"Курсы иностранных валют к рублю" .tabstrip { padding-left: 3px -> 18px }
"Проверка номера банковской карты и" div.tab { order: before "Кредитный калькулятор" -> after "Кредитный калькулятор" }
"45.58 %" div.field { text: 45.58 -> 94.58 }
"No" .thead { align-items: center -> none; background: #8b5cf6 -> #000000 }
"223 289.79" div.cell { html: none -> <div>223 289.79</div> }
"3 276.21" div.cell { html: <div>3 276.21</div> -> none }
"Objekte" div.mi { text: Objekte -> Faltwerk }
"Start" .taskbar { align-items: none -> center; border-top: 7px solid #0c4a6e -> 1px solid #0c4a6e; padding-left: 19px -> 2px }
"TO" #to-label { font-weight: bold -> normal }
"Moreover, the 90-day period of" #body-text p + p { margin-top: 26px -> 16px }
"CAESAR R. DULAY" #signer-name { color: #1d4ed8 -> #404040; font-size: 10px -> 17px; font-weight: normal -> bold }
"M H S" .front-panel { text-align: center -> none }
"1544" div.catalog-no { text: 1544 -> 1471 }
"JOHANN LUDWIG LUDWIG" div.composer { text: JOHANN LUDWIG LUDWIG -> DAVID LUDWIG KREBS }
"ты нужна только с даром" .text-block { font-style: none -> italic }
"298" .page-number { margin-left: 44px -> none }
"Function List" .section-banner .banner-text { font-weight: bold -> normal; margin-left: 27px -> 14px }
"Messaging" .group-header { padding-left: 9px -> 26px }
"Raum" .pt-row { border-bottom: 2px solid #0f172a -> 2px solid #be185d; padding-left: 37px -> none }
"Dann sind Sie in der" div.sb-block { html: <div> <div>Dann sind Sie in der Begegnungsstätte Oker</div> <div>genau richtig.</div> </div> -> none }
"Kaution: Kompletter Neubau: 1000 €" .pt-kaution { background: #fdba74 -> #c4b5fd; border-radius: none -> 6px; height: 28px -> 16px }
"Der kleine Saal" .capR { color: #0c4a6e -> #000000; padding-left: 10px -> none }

○ ○ ○ ○ ○

*WHAT THE TASK REQUIRES:* What you copy out must be exactly the lines from the line containing "text: Objekte ->" through the end of the records.

*FINISHED TASK:*
"Objekte" div.mi { text: Objekte -> Faltwerk }
"Start" .taskbar { align-items: none -> center; border-top: 7px solid #0c4a6e -> 1px solid #0c4a6e; padding-left: 19px -> 2px }
"TO" #to-label { font-weight: bold -> normal }
"Moreover, the 90-day period of" #body-text p + p { margin-top: 26px -> 16px }
"CAESAR R. DULAY" #signer-name { color: #1d4ed8 -> #404040; font-size: 10px -> 17px; font-weight: normal -> bold }
"M H S" .front-panel { text-align: center -> none }
"1544" div.catalog-no { text: 1544 -> 1471 }
"JOHANN LUDWIG LUDWIG" div.composer { text: JOHANN LUDWIG LUDWIG -> DAVID LUDWIG KREBS }
"ты нужна только с даром" .text-block { font-style: none -> italic }
"298" .page-number { margin-left: 44px -> none }
"Function List" .section-banner .banner-text { font-weight: bold -> normal; margin-left: 27px -> 14px }
"Messaging" .group-header { padding-left: 9px -> 26px }
"Raum" .pt-row { border-bottom: 2px solid #0f172a -> 2px solid #be185d; padding-left: 37px -> none }
"Dann sind Sie in der" div.sb-block { html: <div> <div>Dann sind Sie in der Begegnungsstätte Oker</div> <div>genau richtig.</div> </div> -> none }
"Kaution: Kompletter Neubau: 1000 €" .pt-kaution { background: #fdba74 -> #c4b5fd; border-radius: none -> 6px; height: 28px -> 16px }
"Der kleine Saal" .capR { color: #0c4a6e -> #000000; padding-left: 10px -> none }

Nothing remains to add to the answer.